→ **Material for this task**:
-- Opening Marker --
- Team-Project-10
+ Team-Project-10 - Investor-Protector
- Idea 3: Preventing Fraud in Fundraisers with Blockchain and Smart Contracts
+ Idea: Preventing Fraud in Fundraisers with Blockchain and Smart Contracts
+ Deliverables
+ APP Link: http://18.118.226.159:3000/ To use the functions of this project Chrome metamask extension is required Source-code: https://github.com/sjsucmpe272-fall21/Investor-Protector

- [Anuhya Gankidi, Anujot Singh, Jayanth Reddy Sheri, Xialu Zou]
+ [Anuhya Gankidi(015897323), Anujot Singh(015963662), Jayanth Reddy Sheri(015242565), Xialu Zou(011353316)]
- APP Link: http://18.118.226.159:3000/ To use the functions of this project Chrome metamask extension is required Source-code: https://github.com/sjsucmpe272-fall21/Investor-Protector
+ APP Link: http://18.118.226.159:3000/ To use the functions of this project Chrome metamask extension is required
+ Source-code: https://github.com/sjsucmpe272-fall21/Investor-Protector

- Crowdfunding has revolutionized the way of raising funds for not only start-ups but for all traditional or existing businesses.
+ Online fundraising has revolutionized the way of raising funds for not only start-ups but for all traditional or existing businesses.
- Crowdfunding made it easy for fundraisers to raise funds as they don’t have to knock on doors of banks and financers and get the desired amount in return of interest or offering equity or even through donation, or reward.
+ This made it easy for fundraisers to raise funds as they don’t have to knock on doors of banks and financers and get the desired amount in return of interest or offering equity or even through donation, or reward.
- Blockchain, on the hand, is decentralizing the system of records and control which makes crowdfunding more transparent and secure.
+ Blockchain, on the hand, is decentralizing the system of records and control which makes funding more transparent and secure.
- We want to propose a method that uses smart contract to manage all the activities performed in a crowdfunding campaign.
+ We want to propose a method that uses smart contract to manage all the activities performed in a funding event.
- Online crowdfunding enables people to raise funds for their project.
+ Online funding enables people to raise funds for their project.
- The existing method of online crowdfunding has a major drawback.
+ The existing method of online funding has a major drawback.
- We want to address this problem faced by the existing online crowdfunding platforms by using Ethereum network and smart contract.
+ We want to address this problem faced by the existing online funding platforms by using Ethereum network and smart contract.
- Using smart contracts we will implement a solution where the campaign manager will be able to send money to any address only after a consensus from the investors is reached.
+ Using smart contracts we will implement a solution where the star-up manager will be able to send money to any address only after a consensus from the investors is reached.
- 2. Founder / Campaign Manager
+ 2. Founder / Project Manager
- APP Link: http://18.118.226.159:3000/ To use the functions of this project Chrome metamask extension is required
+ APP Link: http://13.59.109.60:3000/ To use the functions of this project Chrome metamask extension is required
-- Closing Marker --
-- Opening Marker --
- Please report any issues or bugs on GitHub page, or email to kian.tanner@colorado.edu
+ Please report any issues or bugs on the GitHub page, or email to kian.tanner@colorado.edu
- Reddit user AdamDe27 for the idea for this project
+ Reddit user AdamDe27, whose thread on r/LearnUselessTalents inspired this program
-- Closing Marker --
→ **What the exercise asks**:
Copy, exactly and only, the lines above that begin with the one containing "Online fundraising has" and finish with the one containing "- Using smart".

→ **Solution for this task**:
+ Online fundraising has revolutionized the way of raising funds for not only start-ups but for all traditional or existing businesses.
- Crowdfunding made it easy for fundraisers to raise funds as they don’t have to knock on doors of banks and financers and get the desired amount in return of interest or offering equity or even through donation, or reward.
+ This made it easy for fundraisers to raise funds as they don’t have to knock on doors of banks and financers and get the desired amount in return of interest or offering equity or even through donation, or reward.
- Blockchain, on the hand, is decentralizing the system of records and control which makes crowdfunding more transparent and secure.
+ Blockchain, on the hand, is decentralizing the system of records and control which makes funding more transparent and secure.
- We want to propose a method that uses smart contract to manage all the activities performed in a crowdfunding campaign.
+ We want to propose a method that uses smart contract to manage all the activities performed in a funding event.
- Online crowdfunding enables people to raise funds for their project.
+ Online funding enables people to raise funds for their project.
- The existing method of online crowdfunding has a major drawback.
+ The existing method of online funding has a major drawback.
- We want to address this problem faced by the existing online crowdfunding platforms by using Ethereum network and smart contract.
+ We want to address this problem faced by the existing online funding platforms by using Ethereum network and smart contract.
- Using smart contracts we will implement a solution where the campaign manager will be able to send money to any address only after a consensus from the investors is reached.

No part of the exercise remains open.